I thought how sad it was that this guy was getting so completely soaked with no apparent end in sight. Maybe he was mentally handicapped and didn't know where to go? Maybe he was drunk and didn't know where he was? Maybe he was homeless and didn't really care if he made it to or from anywhere at all. With these thoughts in my mind, I got into my car, turned on the wipers and the heat and the radio and the engine and the lights, and started for home.
But when I came to the end of the block of our office, the man was alongside the car, and waved in at me. He came around to the front of the car and shouted something that I couldn't hear. I powered down my window cautiously, and heard him mumble something about "going to 12th street".
And this is the thought process we go through: His hands were in his tight jean pockets, probably nothing too harmless there. His jacket was bulky but probably didn't contain anything that could be used for beating me too severely - at least if he had a gun, he'd shoot me quickly and be done with it. I wasn't carrying anything with me that would turn my existence into a meaningless void were it to be stolen or damaged. He was stumbling around and looked off balance. I could take him. (I could take him on.) It was raining like hell.
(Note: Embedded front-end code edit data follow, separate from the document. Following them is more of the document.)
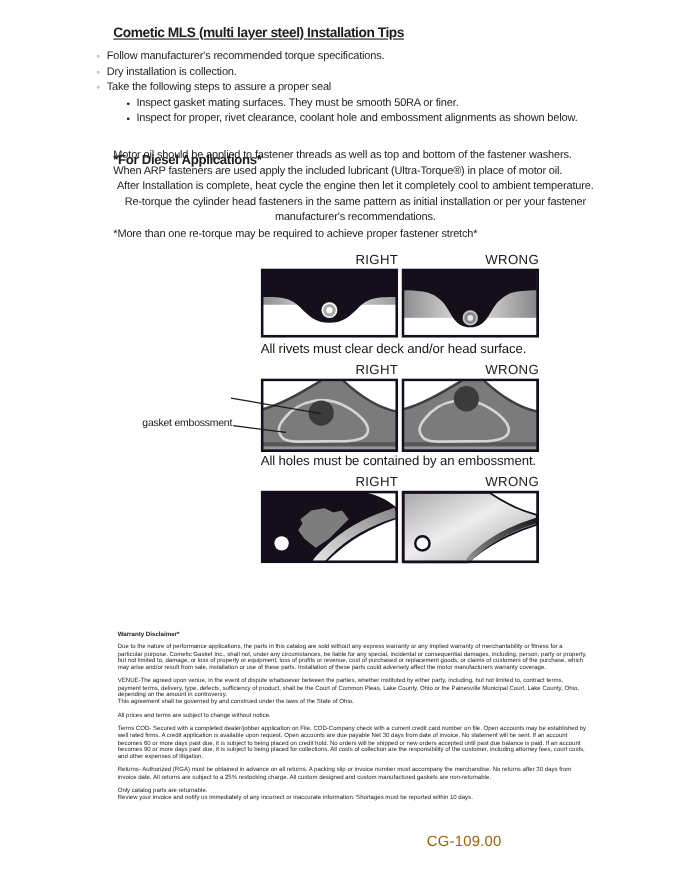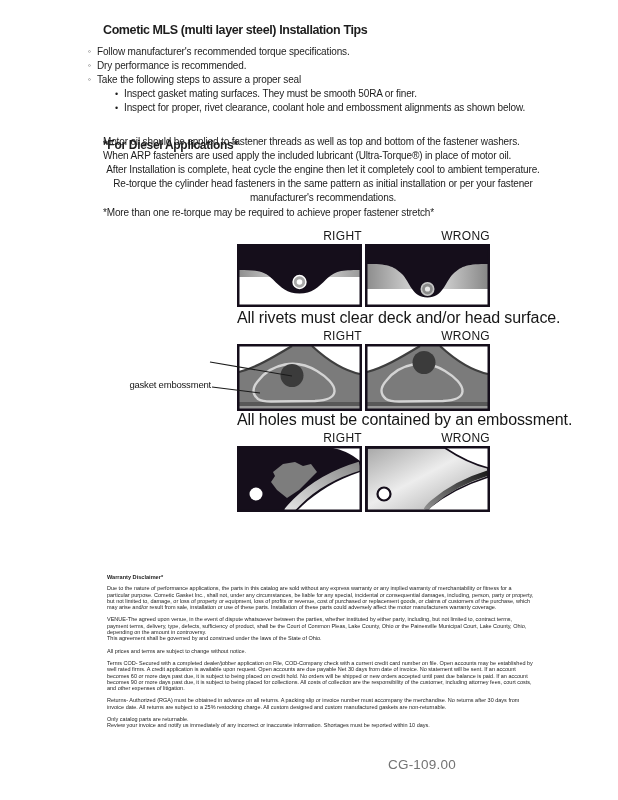"Cometic MLS (multi layer steel)" .title { text-decoration: none -> underline }
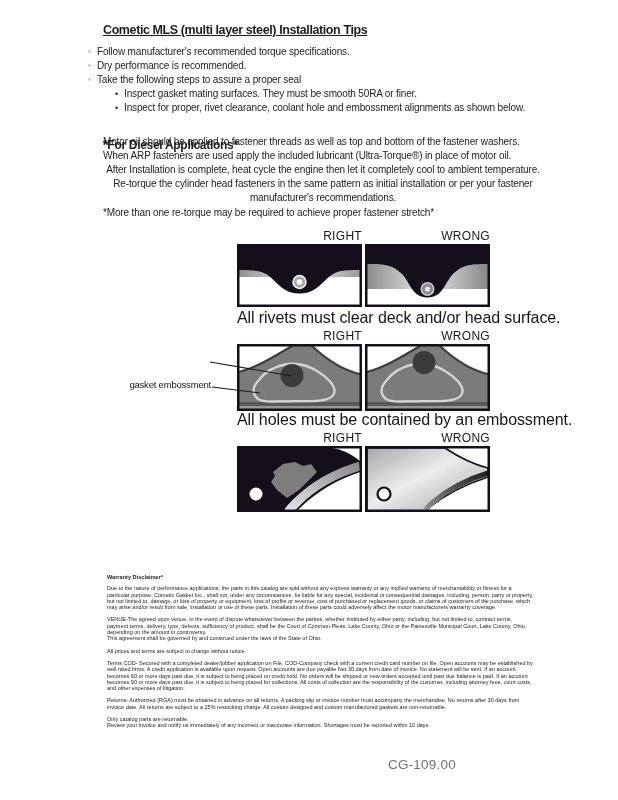"Dry performance is recommended." span { text: performance is recommended -> installation is collection }
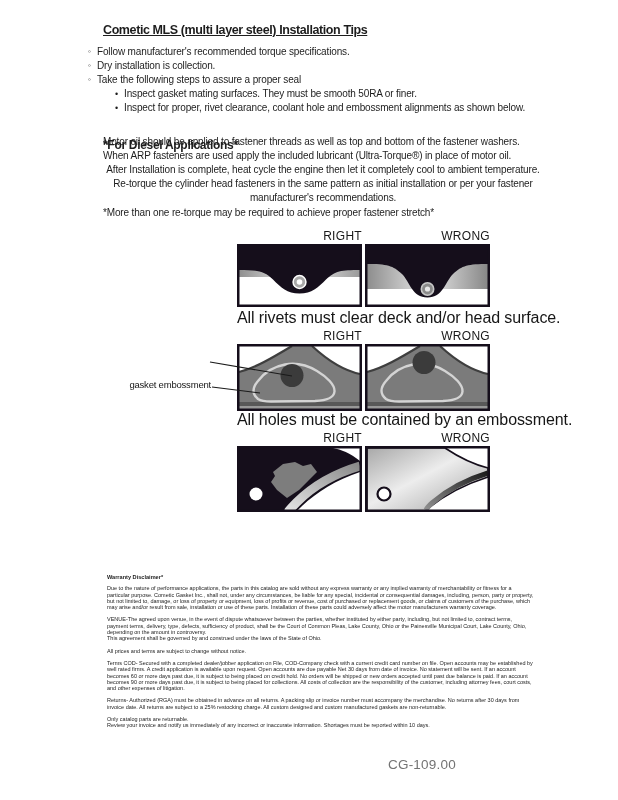"All rivets must clear deck" .caption { font-size: 16px -> 12px }
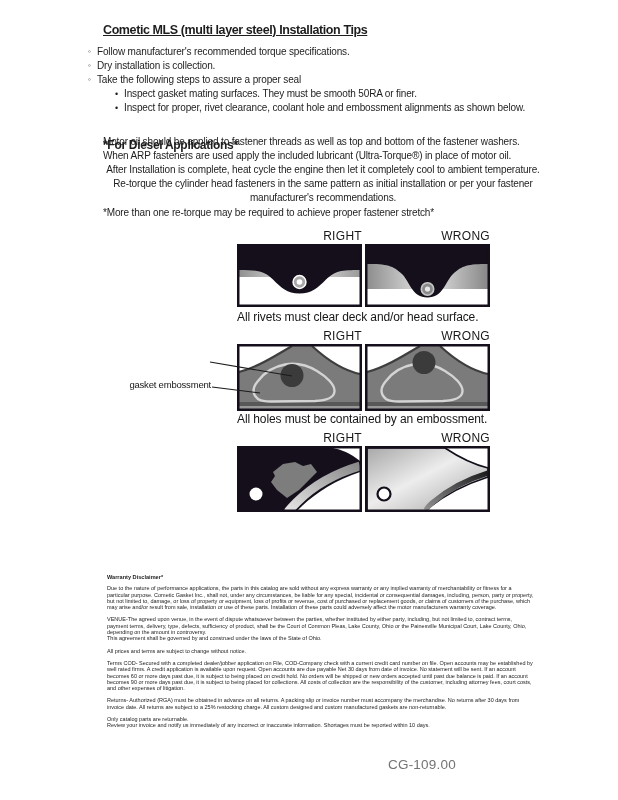"CG-109.00" .pagenum { color: #737373 -> #a16207 }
"Get in!" I opened the door and he landed in the passenger seat. "Oh, my god, thank you."
We drove through a run-down part of town that I wasn't too familiar with, and headed out into an even less-familiar residential area that was actually just an industrial area with some homes and trailers scattered around it as a convenience to its workers. It was dark and there was no one around. His name was Herb, and he told me that he had been on his way to try to call his son, and then I saw that he did have something in his hand - two quarters. He said "I gotta pay you for this" and I told him that he didn't. When he insisted further (even nice, nonviolent people can be mean when you don't let them compensate you properly), I told him the quarter he was going to use to call his son would be sufficient. He gave me both quarters, muttering that it wasn't enough, and I put them in my car change drawer where I will probably withdraw them again in the future to cover the cost of an overpriced fast food item.
Confirming my suspicions that he was slightly drunk, he threw out a couple of names and asked me if I knew the guys, telling me that they'd all graduated together. He asked in a manner suggesting that because of this good deed I had done for him, I should know these men that he held in some sort of high regard. I was a little nervous but touched. As he made to leave, I said something stupid like "maybe we'll run across each other again some day and you can do the same for me." He said I was an incredible fellow. And then, after Herb had gotten out of the car, he turned around and looked at me, rain once again drenching his face and jacket, and said "You know what, though, this isn't anything like Vietnam. There, this stuff went on for forty days and more." With that, he tightened his jacket around his chest, closed the door, and walked off towards the house. These are the things a 50-something working-class white male thinks about on his way home from a bar on a rainy night in Indiana.
I drove away quickly, still fighting off wondering "am I safe?" as I headed to known parts of town. I couldn't have NOT picked Herb up from out of the pouring rain unless he displayed some outward sign of intentions to harm me. But beyond that, I'm *glad* I did it. The personal security I gave up was well worth some crystal clear perspective granted to me by the contrast that Herb provided tonight.